[[ Entries provided open ]]

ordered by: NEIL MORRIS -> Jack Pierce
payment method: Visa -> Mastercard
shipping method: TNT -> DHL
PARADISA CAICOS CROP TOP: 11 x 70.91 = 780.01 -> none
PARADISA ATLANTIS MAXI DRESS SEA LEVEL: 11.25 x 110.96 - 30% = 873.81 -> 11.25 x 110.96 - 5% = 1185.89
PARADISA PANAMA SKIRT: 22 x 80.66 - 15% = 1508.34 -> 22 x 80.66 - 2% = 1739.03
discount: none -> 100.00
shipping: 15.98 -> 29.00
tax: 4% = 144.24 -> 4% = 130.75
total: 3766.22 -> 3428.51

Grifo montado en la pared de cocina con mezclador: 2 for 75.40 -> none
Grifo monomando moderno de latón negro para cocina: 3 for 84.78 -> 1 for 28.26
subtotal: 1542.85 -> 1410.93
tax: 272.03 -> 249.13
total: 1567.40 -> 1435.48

[[ Entries provided closed ]]

Work to complete.
Copy out each record from above, exactly.

Reply.
ordered by: NEIL MORRIS -> Jack Pierce
payment method: Visa -> Mastercard
shipping method: TNT -> DHL
PARADISA CAICOS CROP TOP: 11 x 70.91 = 780.01 -> none
PARADISA ATLANTIS MAXI DRESS SEA LEVEL: 11.25 x 110.96 - 30% = 873.81 -> 11.25 x 110.96 - 5% = 1185.89
PARADISA PANAMA SKIRT: 22 x 80.66 - 15% = 1508.34 -> 22 x 80.66 - 2% = 1739.03
discount: none -> 100.00
shipping: 15.98 -> 29.00
tax: 4% = 144.24 -> 4% = 130.75
total: 3766.22 -> 3428.51

Grifo montado en la pared de cocina con mezclador: 2 for 75.40 -> none
Grifo monomando moderno de latón negro para cocina: 3 for 84.78 -> 1 for 28.26
subtotal: 1542.85 -> 1410.93
tax: 272.03 -> 249.13
total: 1567.40 -> 1435.48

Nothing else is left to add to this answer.